§ Task directions
Every line below between the line holding "Contoura: 3 for 59.85 -> 2 for 39.90" and the line holding "total: 931.84 -> 1002.80", inclusive, should be repeated exactly, and all other lines omitted.

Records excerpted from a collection
..........

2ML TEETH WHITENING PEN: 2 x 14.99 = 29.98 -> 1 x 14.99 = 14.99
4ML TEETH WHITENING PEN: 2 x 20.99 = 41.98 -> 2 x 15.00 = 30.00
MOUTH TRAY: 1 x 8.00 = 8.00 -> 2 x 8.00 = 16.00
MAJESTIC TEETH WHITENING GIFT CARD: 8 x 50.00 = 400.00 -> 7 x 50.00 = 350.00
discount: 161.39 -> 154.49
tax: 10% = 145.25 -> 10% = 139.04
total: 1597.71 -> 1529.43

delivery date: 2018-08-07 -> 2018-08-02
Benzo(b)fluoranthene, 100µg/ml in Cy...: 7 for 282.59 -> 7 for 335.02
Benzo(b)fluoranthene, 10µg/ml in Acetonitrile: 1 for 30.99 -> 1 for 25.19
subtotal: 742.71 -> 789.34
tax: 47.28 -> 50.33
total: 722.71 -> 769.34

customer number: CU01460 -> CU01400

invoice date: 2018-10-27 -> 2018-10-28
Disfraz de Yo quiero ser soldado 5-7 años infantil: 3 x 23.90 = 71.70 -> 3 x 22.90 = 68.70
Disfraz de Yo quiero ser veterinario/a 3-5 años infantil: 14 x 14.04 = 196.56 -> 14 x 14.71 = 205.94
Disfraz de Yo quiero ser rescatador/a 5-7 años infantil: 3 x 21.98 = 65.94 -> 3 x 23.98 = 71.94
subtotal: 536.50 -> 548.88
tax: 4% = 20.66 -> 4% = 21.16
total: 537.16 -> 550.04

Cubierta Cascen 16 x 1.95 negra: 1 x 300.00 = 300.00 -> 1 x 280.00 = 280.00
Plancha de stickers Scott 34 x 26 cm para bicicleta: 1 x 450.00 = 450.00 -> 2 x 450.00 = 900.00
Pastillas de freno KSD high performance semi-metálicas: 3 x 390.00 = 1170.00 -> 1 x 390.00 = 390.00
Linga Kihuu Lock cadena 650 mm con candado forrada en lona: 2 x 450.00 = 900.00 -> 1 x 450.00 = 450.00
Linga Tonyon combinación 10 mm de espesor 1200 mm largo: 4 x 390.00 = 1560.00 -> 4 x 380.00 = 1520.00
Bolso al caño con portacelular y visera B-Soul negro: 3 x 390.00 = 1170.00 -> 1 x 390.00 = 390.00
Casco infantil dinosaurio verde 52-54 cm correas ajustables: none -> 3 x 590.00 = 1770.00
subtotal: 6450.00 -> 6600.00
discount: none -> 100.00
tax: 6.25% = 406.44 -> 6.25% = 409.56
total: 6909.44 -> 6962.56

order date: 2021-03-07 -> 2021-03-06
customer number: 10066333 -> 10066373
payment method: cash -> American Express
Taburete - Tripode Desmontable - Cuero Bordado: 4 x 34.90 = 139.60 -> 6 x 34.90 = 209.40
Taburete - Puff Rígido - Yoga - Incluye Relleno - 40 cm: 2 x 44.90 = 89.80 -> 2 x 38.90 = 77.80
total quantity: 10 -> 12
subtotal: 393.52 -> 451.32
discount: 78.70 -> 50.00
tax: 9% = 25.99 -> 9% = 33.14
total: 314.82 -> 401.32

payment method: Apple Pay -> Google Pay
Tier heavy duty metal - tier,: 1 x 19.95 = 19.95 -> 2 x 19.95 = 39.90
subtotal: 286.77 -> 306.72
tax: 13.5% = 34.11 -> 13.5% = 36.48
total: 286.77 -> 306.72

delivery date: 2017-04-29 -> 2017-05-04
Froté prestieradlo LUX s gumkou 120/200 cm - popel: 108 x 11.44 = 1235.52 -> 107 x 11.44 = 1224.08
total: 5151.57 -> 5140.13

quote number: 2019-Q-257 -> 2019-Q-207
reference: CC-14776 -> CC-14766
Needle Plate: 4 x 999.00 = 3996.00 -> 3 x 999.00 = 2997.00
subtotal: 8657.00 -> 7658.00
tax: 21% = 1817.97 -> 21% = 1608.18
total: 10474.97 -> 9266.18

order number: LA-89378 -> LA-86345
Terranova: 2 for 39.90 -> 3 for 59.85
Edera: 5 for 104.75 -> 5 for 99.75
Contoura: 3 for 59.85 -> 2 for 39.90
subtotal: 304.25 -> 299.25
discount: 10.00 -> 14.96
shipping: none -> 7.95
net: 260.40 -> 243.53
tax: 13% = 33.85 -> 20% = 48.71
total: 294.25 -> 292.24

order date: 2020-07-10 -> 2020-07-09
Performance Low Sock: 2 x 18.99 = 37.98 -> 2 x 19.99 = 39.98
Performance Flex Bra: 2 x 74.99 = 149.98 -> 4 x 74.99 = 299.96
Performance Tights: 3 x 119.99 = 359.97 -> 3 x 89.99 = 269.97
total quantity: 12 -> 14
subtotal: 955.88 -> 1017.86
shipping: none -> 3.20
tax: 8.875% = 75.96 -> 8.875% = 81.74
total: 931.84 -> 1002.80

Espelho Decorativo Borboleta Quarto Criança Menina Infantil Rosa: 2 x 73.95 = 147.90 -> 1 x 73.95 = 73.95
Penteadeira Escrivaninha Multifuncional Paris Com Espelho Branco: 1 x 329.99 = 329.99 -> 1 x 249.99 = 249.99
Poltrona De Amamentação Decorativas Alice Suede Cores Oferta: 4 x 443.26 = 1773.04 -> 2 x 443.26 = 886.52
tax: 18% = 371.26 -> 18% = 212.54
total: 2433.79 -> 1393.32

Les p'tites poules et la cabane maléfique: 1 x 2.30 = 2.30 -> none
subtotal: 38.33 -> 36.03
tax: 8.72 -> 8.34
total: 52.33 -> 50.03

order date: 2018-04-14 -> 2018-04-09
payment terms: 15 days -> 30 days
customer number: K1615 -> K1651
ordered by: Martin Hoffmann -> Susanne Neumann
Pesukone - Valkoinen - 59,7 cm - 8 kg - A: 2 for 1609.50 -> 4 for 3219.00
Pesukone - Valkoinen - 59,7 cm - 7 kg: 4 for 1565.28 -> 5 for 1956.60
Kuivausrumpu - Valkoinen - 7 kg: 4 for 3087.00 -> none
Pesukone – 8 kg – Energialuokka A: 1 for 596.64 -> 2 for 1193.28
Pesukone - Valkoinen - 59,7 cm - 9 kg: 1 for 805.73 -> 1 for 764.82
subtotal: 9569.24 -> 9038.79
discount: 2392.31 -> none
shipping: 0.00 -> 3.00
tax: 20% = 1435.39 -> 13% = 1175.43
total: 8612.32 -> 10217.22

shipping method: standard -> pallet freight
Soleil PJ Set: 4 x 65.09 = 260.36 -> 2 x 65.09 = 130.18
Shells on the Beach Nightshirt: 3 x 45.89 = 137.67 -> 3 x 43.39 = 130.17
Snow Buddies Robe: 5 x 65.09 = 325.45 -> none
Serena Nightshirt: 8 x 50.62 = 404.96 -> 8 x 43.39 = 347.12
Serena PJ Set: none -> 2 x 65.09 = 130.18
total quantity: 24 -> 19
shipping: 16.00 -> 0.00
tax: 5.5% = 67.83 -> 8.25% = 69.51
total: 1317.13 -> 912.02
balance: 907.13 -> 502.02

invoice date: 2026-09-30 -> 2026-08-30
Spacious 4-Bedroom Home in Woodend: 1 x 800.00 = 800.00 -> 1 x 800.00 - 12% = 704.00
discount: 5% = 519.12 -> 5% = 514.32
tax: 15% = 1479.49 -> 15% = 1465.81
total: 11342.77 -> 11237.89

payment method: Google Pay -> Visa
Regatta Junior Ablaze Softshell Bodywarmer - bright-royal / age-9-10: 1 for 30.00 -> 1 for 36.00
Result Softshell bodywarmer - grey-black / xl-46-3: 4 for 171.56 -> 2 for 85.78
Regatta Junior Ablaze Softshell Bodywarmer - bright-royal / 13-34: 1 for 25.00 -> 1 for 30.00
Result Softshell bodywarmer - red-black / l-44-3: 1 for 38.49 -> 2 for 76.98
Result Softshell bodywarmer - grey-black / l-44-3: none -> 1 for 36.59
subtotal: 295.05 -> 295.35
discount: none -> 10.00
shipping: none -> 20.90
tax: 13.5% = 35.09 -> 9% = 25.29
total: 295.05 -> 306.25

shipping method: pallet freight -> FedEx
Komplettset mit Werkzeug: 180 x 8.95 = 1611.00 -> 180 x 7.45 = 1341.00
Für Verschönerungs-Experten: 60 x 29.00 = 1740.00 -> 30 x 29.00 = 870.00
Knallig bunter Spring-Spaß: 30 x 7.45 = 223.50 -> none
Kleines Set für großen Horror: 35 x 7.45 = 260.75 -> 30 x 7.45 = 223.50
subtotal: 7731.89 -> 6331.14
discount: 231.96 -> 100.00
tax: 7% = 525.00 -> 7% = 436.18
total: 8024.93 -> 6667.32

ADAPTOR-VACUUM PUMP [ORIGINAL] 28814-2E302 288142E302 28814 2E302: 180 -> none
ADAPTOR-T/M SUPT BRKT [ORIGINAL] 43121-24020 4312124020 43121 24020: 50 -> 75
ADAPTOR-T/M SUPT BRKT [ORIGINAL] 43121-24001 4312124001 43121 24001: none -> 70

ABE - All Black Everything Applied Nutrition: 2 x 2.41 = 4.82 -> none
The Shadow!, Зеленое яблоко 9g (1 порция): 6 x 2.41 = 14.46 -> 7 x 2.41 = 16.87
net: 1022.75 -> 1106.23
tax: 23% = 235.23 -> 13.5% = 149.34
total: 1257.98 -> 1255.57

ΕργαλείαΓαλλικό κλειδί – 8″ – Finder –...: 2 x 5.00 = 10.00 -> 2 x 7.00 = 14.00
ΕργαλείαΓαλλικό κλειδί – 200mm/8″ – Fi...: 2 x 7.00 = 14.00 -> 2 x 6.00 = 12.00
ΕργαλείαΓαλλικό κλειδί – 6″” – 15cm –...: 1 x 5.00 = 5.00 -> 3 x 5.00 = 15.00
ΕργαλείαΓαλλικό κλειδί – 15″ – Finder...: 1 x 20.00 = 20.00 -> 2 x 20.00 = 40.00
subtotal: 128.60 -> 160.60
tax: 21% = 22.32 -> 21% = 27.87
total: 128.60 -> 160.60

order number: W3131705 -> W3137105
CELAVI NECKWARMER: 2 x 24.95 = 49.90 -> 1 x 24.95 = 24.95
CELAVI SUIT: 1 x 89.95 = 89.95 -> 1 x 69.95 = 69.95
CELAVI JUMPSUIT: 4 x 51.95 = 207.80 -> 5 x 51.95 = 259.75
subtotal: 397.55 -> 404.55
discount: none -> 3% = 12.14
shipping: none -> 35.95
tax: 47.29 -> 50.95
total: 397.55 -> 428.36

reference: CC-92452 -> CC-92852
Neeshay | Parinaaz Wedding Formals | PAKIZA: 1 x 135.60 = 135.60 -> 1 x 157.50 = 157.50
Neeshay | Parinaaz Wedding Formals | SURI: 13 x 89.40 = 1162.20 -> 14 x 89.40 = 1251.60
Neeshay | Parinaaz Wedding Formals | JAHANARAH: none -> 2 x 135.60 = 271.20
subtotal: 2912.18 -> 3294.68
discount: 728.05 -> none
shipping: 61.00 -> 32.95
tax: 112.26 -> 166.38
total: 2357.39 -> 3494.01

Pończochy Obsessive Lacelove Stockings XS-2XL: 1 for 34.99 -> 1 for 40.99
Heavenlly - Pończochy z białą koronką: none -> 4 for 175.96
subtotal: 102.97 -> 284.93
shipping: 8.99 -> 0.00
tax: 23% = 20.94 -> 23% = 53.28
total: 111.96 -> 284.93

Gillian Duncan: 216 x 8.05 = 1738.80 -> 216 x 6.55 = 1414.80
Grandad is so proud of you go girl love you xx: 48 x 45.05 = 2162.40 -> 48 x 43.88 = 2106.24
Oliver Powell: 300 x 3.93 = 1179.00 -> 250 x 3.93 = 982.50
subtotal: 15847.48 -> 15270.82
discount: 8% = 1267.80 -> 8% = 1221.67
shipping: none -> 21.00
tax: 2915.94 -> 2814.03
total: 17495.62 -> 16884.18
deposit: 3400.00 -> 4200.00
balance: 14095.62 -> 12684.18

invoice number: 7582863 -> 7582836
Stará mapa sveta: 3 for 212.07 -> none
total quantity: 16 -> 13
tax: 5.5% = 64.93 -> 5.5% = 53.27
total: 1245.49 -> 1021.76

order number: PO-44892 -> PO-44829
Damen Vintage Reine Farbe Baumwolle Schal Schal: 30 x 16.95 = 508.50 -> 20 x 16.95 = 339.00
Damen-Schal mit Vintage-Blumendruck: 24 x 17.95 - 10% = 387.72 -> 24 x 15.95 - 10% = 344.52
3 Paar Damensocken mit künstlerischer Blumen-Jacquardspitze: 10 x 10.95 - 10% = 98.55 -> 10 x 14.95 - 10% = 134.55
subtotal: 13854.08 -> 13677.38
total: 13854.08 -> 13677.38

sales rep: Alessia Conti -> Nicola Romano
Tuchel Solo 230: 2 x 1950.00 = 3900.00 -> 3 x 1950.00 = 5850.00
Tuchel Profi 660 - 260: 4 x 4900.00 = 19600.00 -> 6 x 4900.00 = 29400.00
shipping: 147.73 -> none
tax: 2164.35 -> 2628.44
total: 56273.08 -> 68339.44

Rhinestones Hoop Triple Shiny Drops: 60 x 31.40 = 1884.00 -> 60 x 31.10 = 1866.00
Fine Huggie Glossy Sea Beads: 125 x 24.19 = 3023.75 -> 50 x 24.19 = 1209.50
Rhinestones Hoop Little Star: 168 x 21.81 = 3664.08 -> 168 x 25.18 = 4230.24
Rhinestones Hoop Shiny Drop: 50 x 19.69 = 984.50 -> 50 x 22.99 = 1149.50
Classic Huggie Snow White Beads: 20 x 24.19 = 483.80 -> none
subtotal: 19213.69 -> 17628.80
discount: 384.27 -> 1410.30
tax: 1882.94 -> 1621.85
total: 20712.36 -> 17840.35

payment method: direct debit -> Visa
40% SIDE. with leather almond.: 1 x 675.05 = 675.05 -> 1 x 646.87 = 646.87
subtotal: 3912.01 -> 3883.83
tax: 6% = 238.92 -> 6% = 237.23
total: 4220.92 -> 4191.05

..........

§ Result for this task
Contoura: 3 for 59.85 -> 2 for 39.90
subtotal: 304.25 -> 299.25
discount: 10.00 -> 14.96
shipping: none -> 7.95
net: 260.40 -> 243.53
tax: 13% = 33.85 -> 20% = 48.71
total: 294.25 -> 292.24

order date: 2020-07-10 -> 2020-07-09
Performance Low Sock: 2 x 18.99 = 37.98 -> 2 x 19.99 = 39.98
Performance Flex Bra: 2 x 74.99 = 149.98 -> 4 x 74.99 = 299.96
Performance Tights: 3 x 119.99 = 359.97 -> 3 x 89.99 = 269.97
total quantity: 12 -> 14
subtotal: 955.88 -> 1017.86
shipping: none -> 3.20
tax: 8.875% = 75.96 -> 8.875% = 81.74
total: 931.84 -> 1002.80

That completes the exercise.